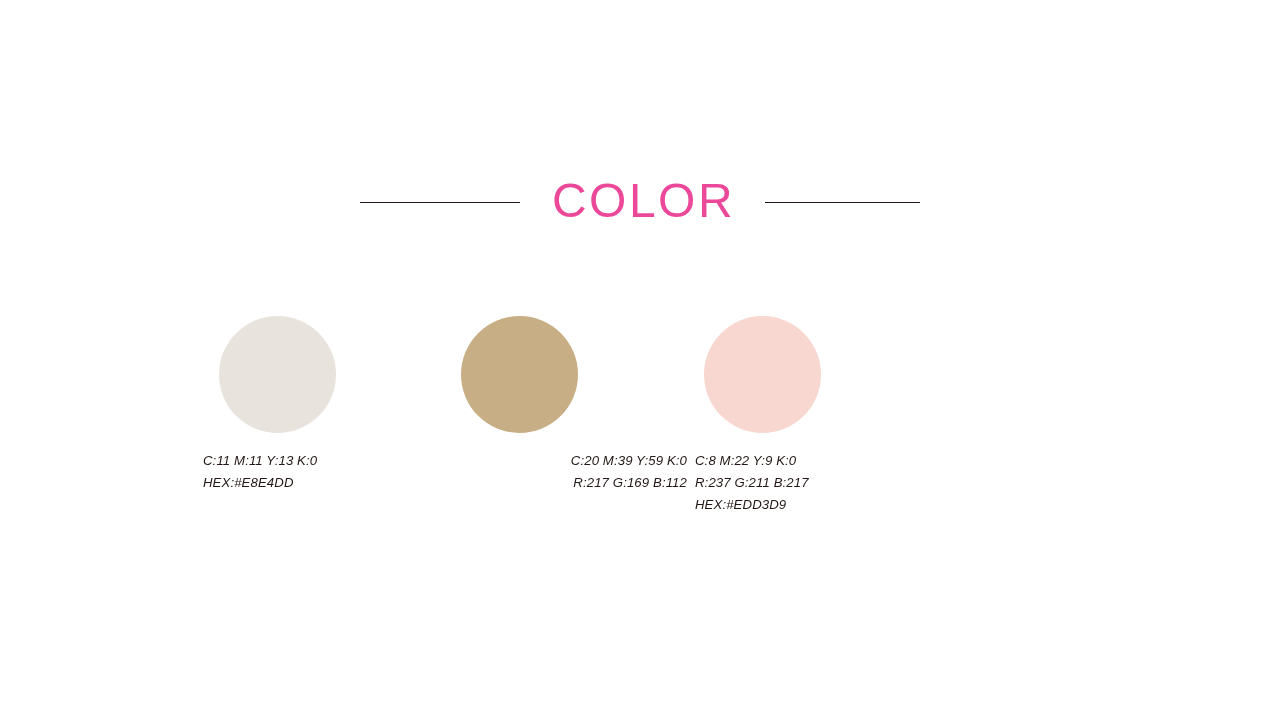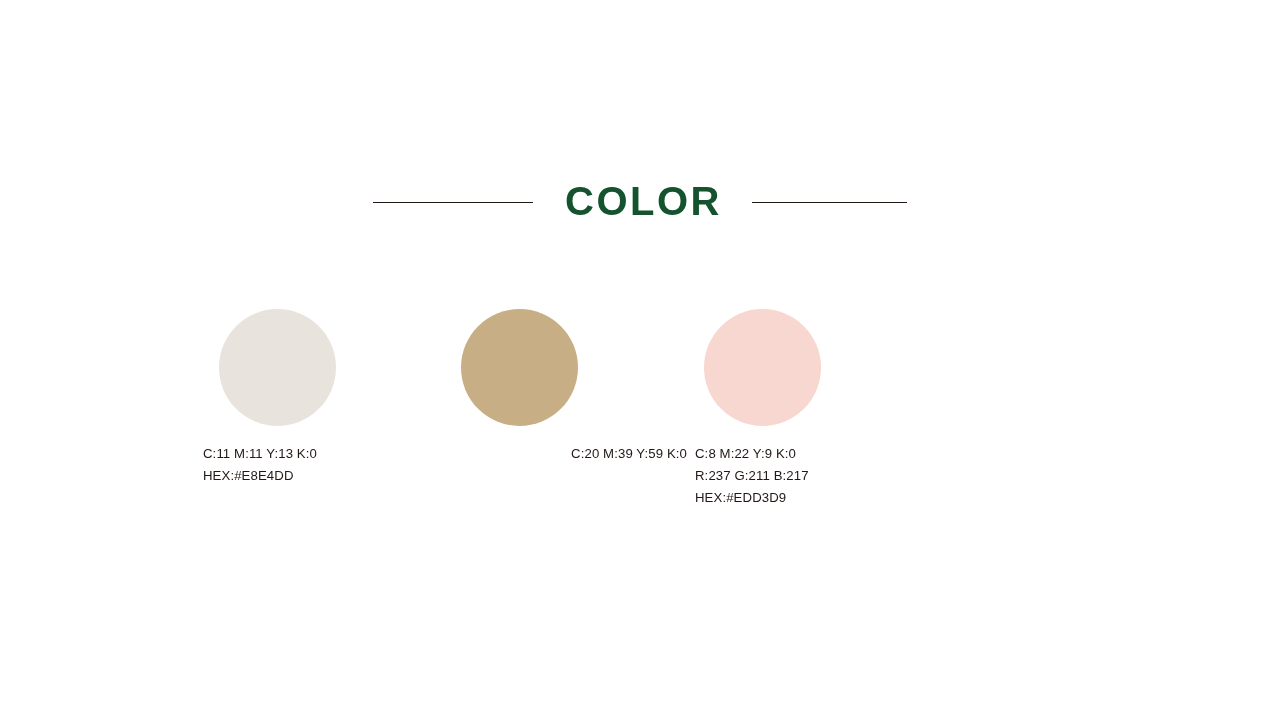--- a/index.html
+++ b/index.html
@@ -43,11 +43,11 @@
   .rule-left  { width: 160px; margin-right: 32px; }
   .rule-right { width: 155px; margin-left: 30px; }
   .title {
-    font-size: 40px;
-    font-weight: 700;
+    font-size: 48px;
+    font-weight: 400;
     letter-spacing: 2.5px;
     line-height: 1;
-    color: #14532d;
+    color: #ec4899;
     white-space: nowrap;
     transform: translateY(-1px);
   }

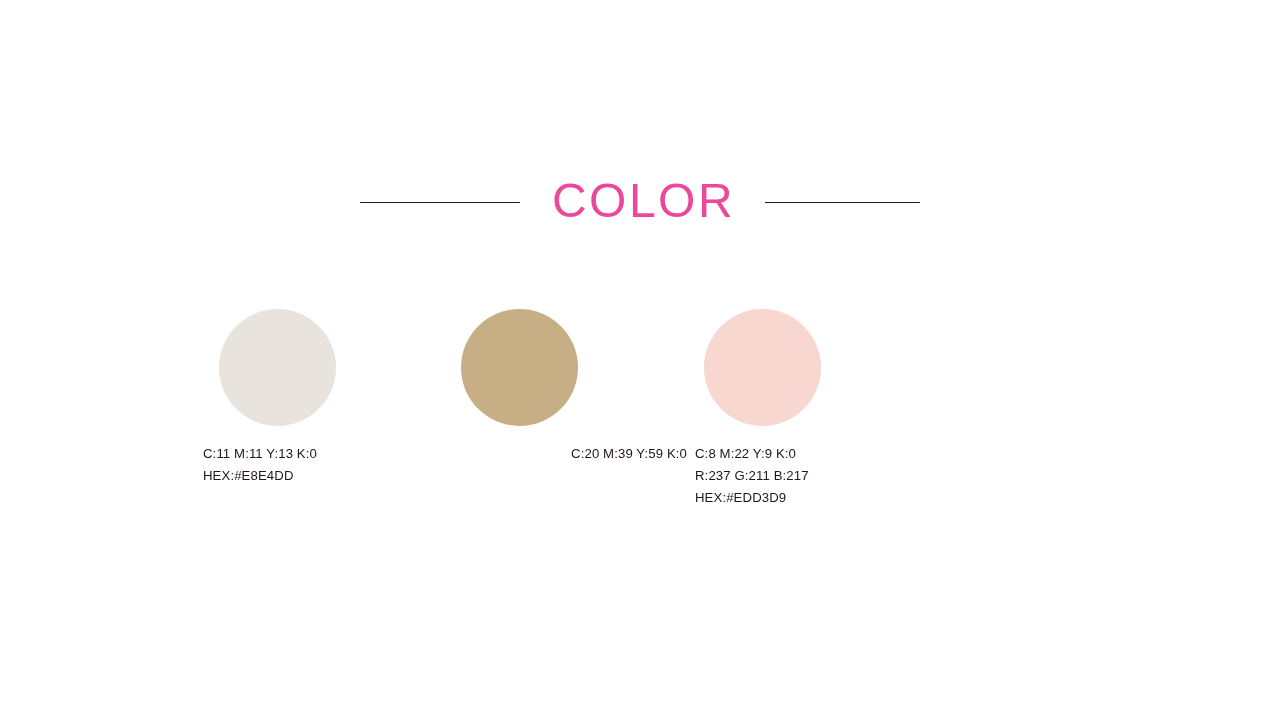--- a/index.html
+++ b/index.html
@@ -62,8 +62,9 @@
   }
   .swatch {
     position: absolute;
-    top: 5px;
+    top: 12px;
     width: 240px;
+    font-style: italic;
   }
   .swatch-1 { left: 0px; }
   .swatch-2 { left: 244px; text-align: right; }

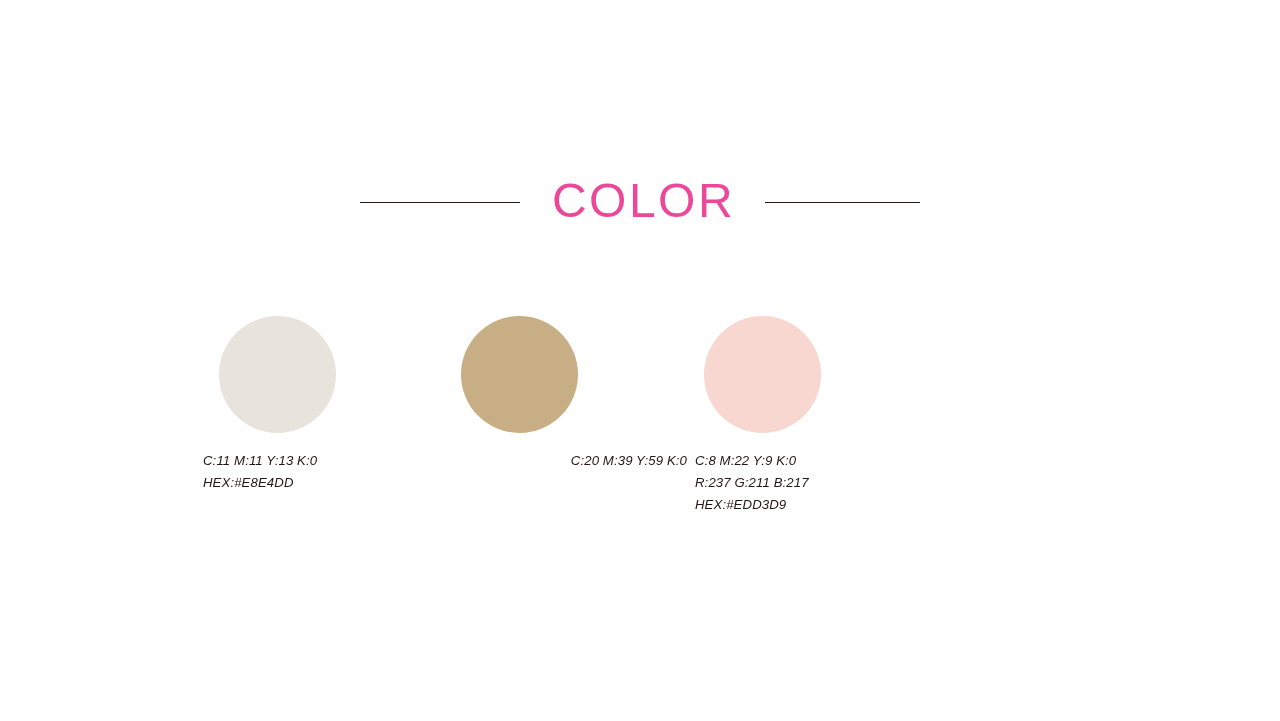--- a/index.html
+++ b/index.html
@@ -117,6 +117,7 @@
       <span class="disc" style="background: rgb(200, 174, 132);"></span>
       <div class="specs">
         <span class="spec-line">C:20  M:39  Y:59  K:0</span>
+        <span class="spec-line">R:217  G:169  B:112</span>
       </div>
     </div>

What the exercise asks: Retype the listing above exactly, pictures excluded.

Output for this task:
--- a/index.html
+++ b/index.html
@@ -43,11 +43,11 @@
   .rule-left  { width: 160px; margin-right: 32px; }
   .rule-right { width: 155px; margin-left: 30px; }
   .title {
-    font-size: 40px;
-    font-weight: 700;
+    font-size: 48px;
+    font-weight: 400;
     letter-spacing: 2.5px;
     line-height: 1;
-    color: #14532d;
+    color: #ec4899;
     white-space: nowrap;
     transform: translateY(-1px);
   }

--- a/index.html
+++ b/index.html
@@ -62,8 +62,9 @@
   }
   .swatch {
     position: absolute;
-    top: 5px;
+    top: 12px;
     width: 240px;
+    font-style: italic;
   }
   .swatch-1 { left: 0px; }
   .swatch-2 { left: 244px; text-align: right; }

--- a/index.html
+++ b/index.html
@@ -117,6 +117,7 @@
       <span class="disc" style="background: rgb(200, 174, 132);"></span>
       <div class="specs">
         <span class="spec-line">C:20  M:39  Y:59  K:0</span>
+        <span class="spec-line">R:217  G:169  B:112</span>
       </div>
     </div>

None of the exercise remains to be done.